Yesterday we mentioned that hurricane Sandy was going to bring the climate change debate further forward and impact the presidential election. Before the sun had set, New York City Mayor and former Republican Michael Bloomberg was endorsing Barrack Obama.
“In just 14 months, two hurricanes have forced us to evacuate neighborhoods — something our city government had never done before. If this is a trend, it is simply not sustainable.
Our climate is changing. And while the increase in extreme weather we have experienced in New York City and around the world may or may not be the result of it, the risk that it might be — given this week’s devastation — should compel all elected leaders to take immediate action.”
Center for American Progress / CC BY-ND 2.0
Mayor Bloomberg praised President Obama for taking steps such as higher fuel efficiency standards to reduce US carbon consumption.
“His administration also has adopted tighter controls on mercury emissions, which will help to close the dirtiest coal power plants (an effort I have supported through my philanthropy), which are estimated to kill 13,000 Americans a year.”
Bloomberg criticized Mitt Romney for changing course and reversing his previous policy stances on tackling climate change.
“This issue is too important. We need determined leadership at the national level to move the nation and the world forward.”
Bloomberg’s comments came in an opinion piece published on Bloomberg View. They weren’t without criticism for Obama and climate change and Sandy were not the only issues. The opening lines of the piece, however, clearly show the pivotal role Sandy played in bringing Bloomberg off the fence and into the Obama camp:
“The devastation that Hurricane Sandy brought to New York City and much of the Northeast — in lost lives, lost homes and lost business — brought the stakes of Tuesday’s presidential election into sharp relief.”

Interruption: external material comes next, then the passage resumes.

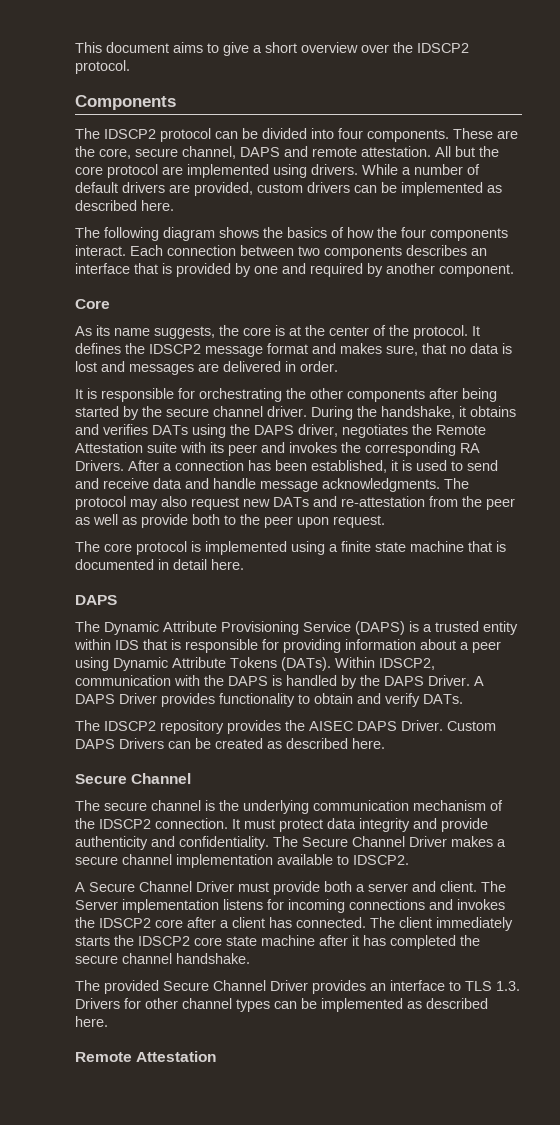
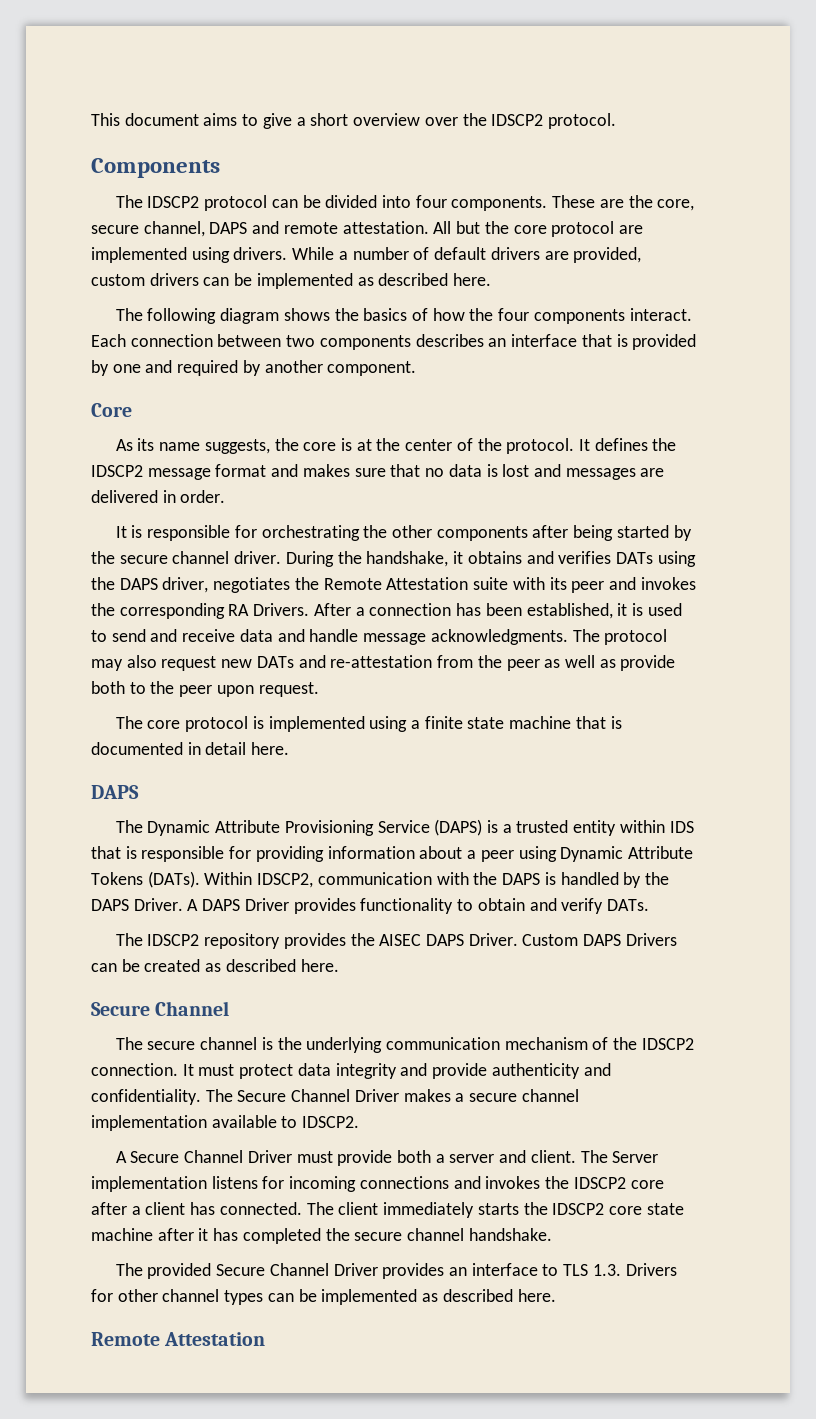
[386,345,418,356] sure, -> [354,468,386,477] sure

Obama’s handling of the crisis so far has brought praise from New Jersey Governor Chris Christie. Praise that has drawn an angry reaction from some quarters of the republican base. Governor Christie had this to say on twitter:
“When it comes to getting things done, I don’t care what party someone is in. The responsibility I have is much bigger than politics.”
Surely this is exactly the standard we should expect of our electoral representatives in a major crisis. With an election 4 days away, however, some people don’t see it that way.
Hurricane Sandy was always going to have an effect on this election (although so will the latest jobs numbers).